[Opening GIVEN DATA section]

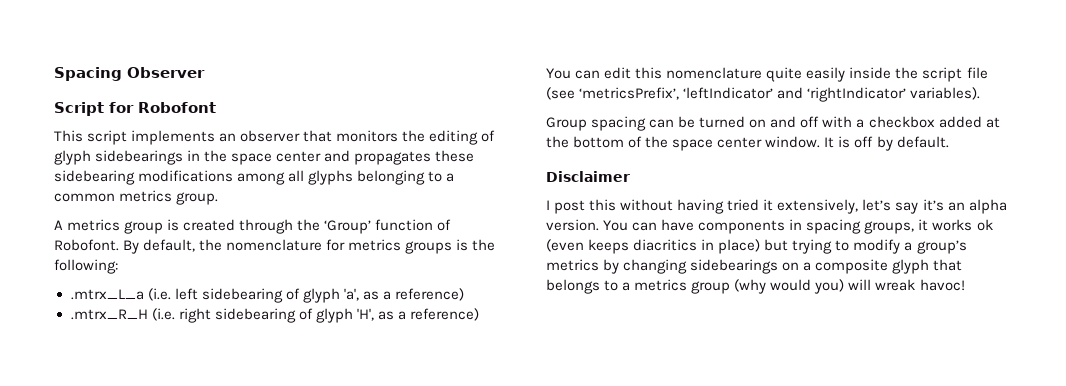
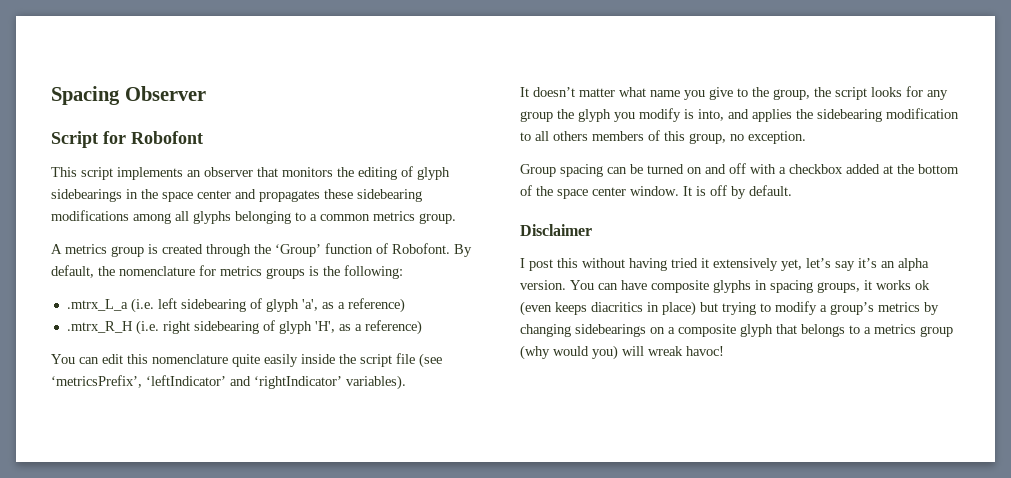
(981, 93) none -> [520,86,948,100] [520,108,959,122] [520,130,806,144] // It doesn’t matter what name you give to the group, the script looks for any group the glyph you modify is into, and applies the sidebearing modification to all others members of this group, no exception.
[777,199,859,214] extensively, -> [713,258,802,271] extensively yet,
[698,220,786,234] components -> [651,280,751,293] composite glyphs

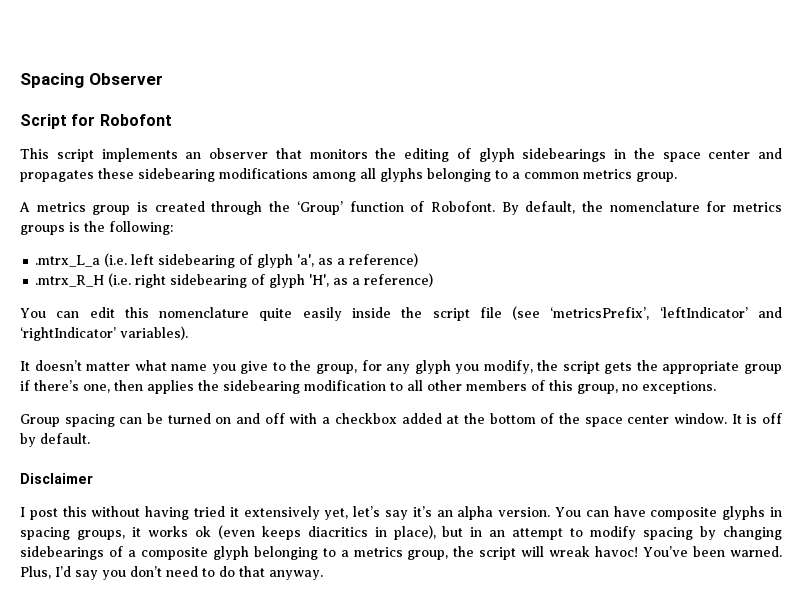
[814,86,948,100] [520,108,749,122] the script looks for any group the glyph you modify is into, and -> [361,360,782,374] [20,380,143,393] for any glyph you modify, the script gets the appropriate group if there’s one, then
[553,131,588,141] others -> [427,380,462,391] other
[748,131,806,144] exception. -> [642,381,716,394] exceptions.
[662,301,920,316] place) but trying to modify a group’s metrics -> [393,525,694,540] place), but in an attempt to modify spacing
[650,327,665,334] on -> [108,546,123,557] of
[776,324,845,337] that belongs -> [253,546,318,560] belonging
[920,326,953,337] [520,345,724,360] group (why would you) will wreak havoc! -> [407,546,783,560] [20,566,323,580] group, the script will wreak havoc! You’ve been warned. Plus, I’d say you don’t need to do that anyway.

[Closing GIVEN DATA section]
[Opening GIVEN DATA section]

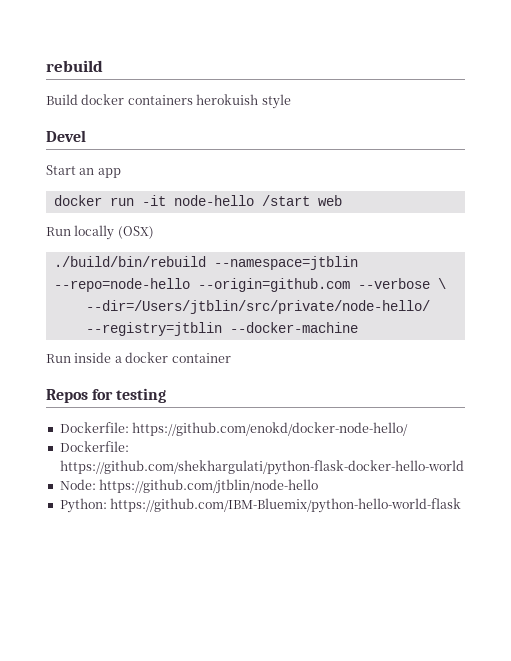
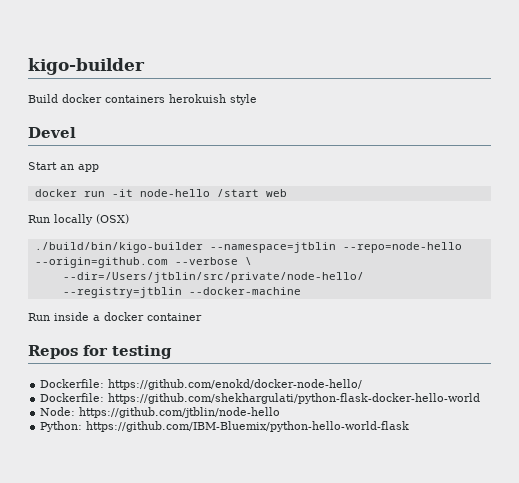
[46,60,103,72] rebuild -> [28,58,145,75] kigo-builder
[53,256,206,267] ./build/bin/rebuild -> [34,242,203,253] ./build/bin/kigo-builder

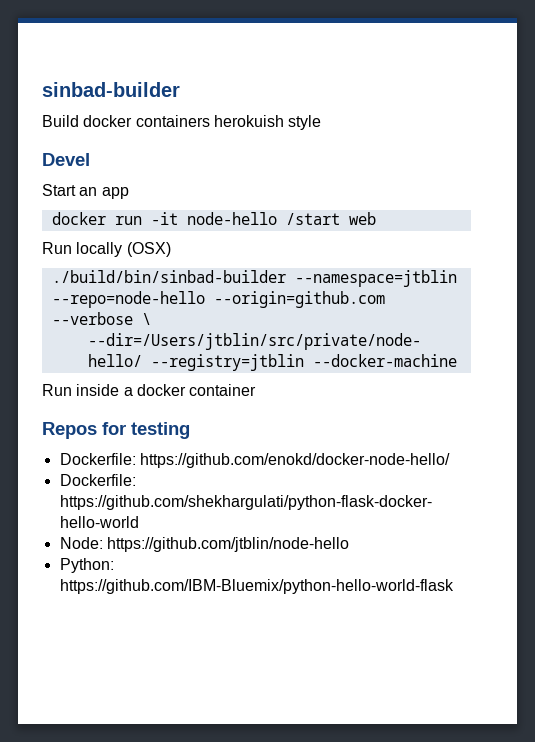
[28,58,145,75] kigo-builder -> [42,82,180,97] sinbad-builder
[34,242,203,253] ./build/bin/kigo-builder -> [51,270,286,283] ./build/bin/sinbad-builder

[Closing GIVEN DATA section]

PROBLEM STATEMENT =
If a line in the records has the word "sinbad", copy that line.

OUTPUT =
[28,58,145,75] kigo-builder -> [42,82,180,97] sinbad-builder
[34,242,203,253] ./build/bin/kigo-builder -> [51,270,286,283] ./build/bin/sinbad-builder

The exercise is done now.